Biometric data is an increasingly valuable source of personal information. Some states like Illinois have made it possible to sue a company for using said information without written consent. However, increasingly, biometric information is omitted for outright excluded from many insurance policies. In the past six months, we’ve begun seeing additional exclusions added to D&O, Employment Practices Liability and Cyber Policies.

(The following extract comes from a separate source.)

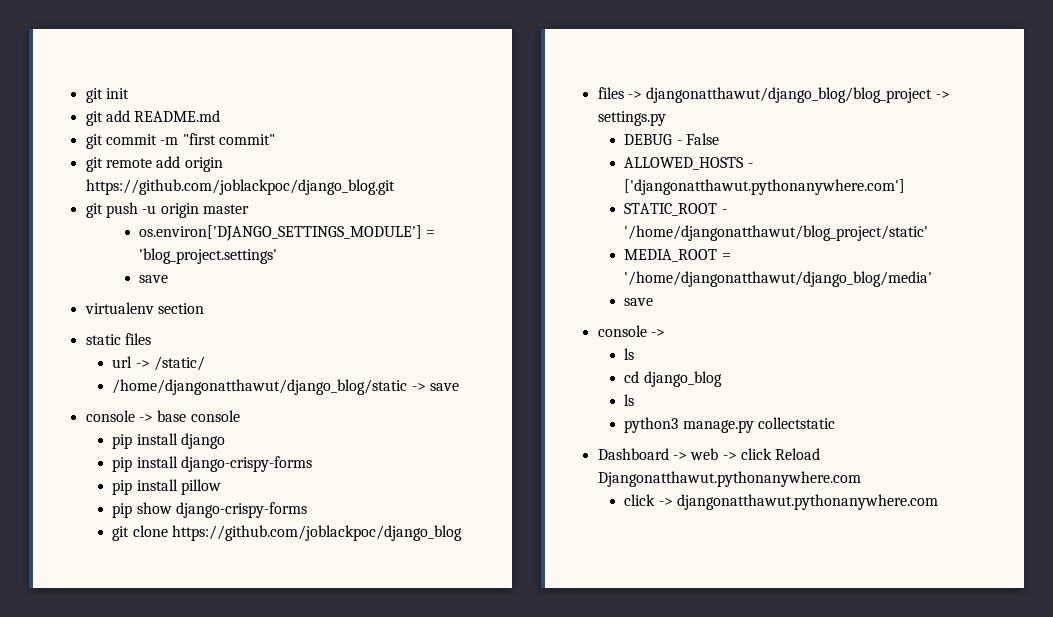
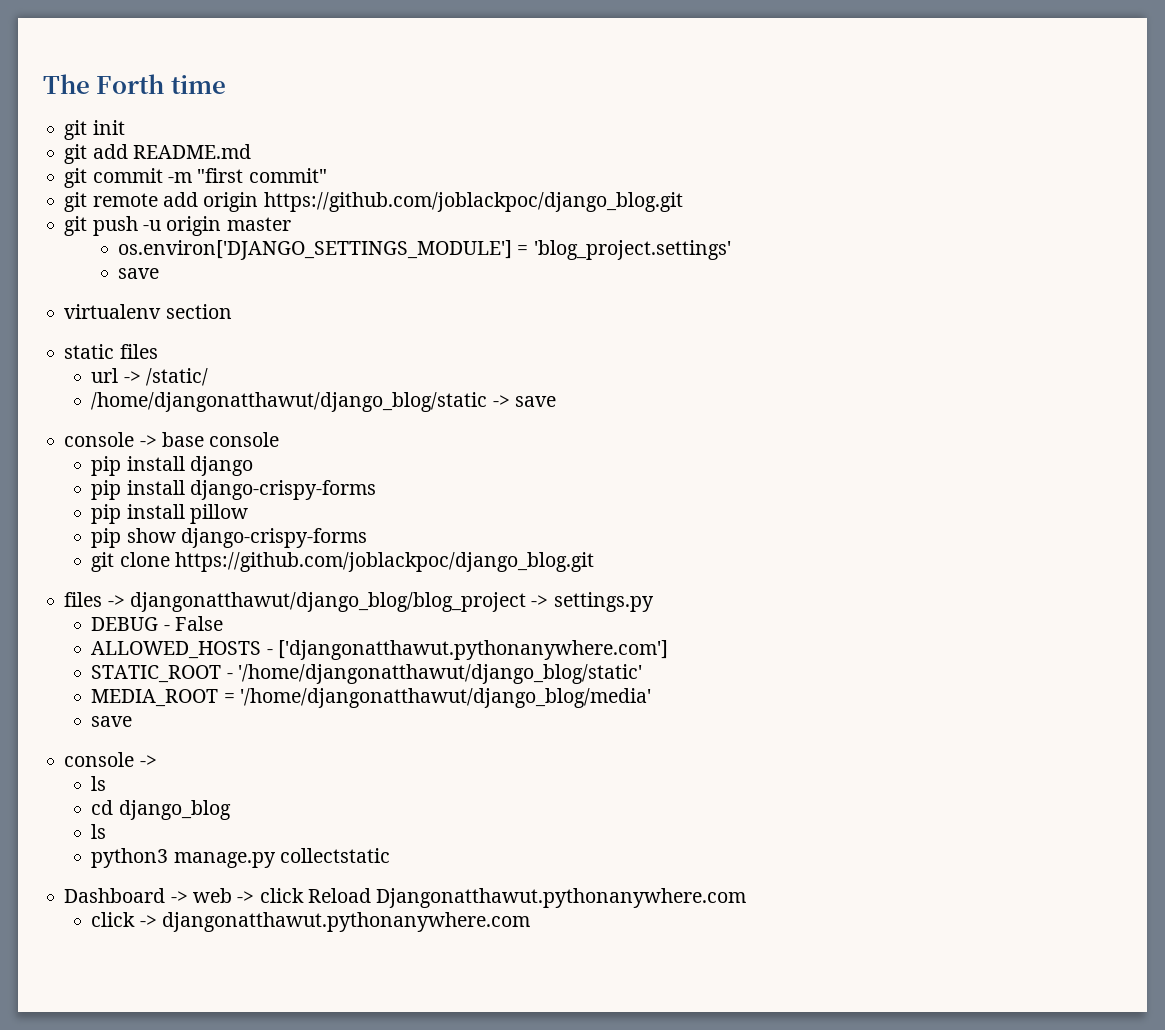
+ The Forth time
- git clone https://github.com/joblackpoc/django_blog
+ git clone https://github.com/joblackpoc/django_blog.git
- STATIC_ROOT - '/home/djangonatthawut/blog_project/static'
+ STATIC_ROOT - '/home/djangonatthawut/django_blog/static'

Biometrics refer to using things like retinal scans, thumbprints and even hair to access secure networks, similar to what you would see in a science fiction show. In real life, this has been used as a secondary way to log onto networks as an alternative to Passwords. Additionally, businesses are using biometric information for employees in a wide variety of places such as building entry and time keeping. Most recently, due to the COVID 19 reopening issues employers are using Biometrics to record temperature readings and storing that information. The changing environment is leading to new uses of the technology. Unfortunately, insurance carriers are beginning to realize the privacy exposure and as such are excluding claims arising from or relating to them.

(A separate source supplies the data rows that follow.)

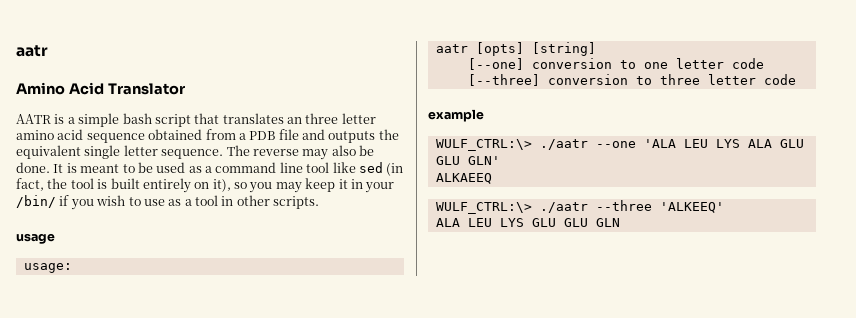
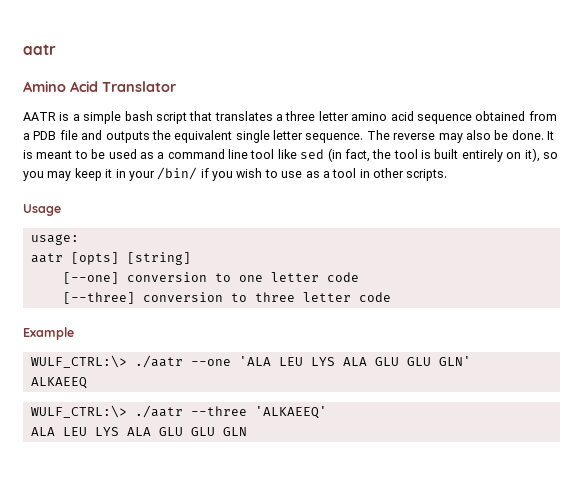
- AATR is a simple bash script that translates an three letter amino acid sequence obtained from a PDB file and outputs the equivalent single letter sequence.
+ AATR is a simple bash script that translates a three letter amino acid sequence obtained from a PDB file and outputs the equivalent single letter sequence.
- usage
+ Usage
- example
+ Example
- WULF_CTRL:\> ./aatr --three 'ALKEEQ'
+ WULF_CTRL:\> ./aatr --three 'ALKAEEQ'
- ALA LEU LYS GLU GLU GLN
+ ALA LEU LYS ALA GLU GLU GLN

In Illinois, the most stringent state regarding Biometrics, if you don’t grant permission to hold on to or even collect this data you are open to liability, fines and penalties. Six Flags was on that end of a lawsuit when a season pass holder sued them in Illinois over collecting fingerprint data. A policy with this included could cover what they had been sued for.
As technology evolves and security measures change, companies must be diligent in ensuring that they are within regulatory guidelines when adapting to new technology. Consult your insurance professional before instituting any processes collecting biometric or other personal data.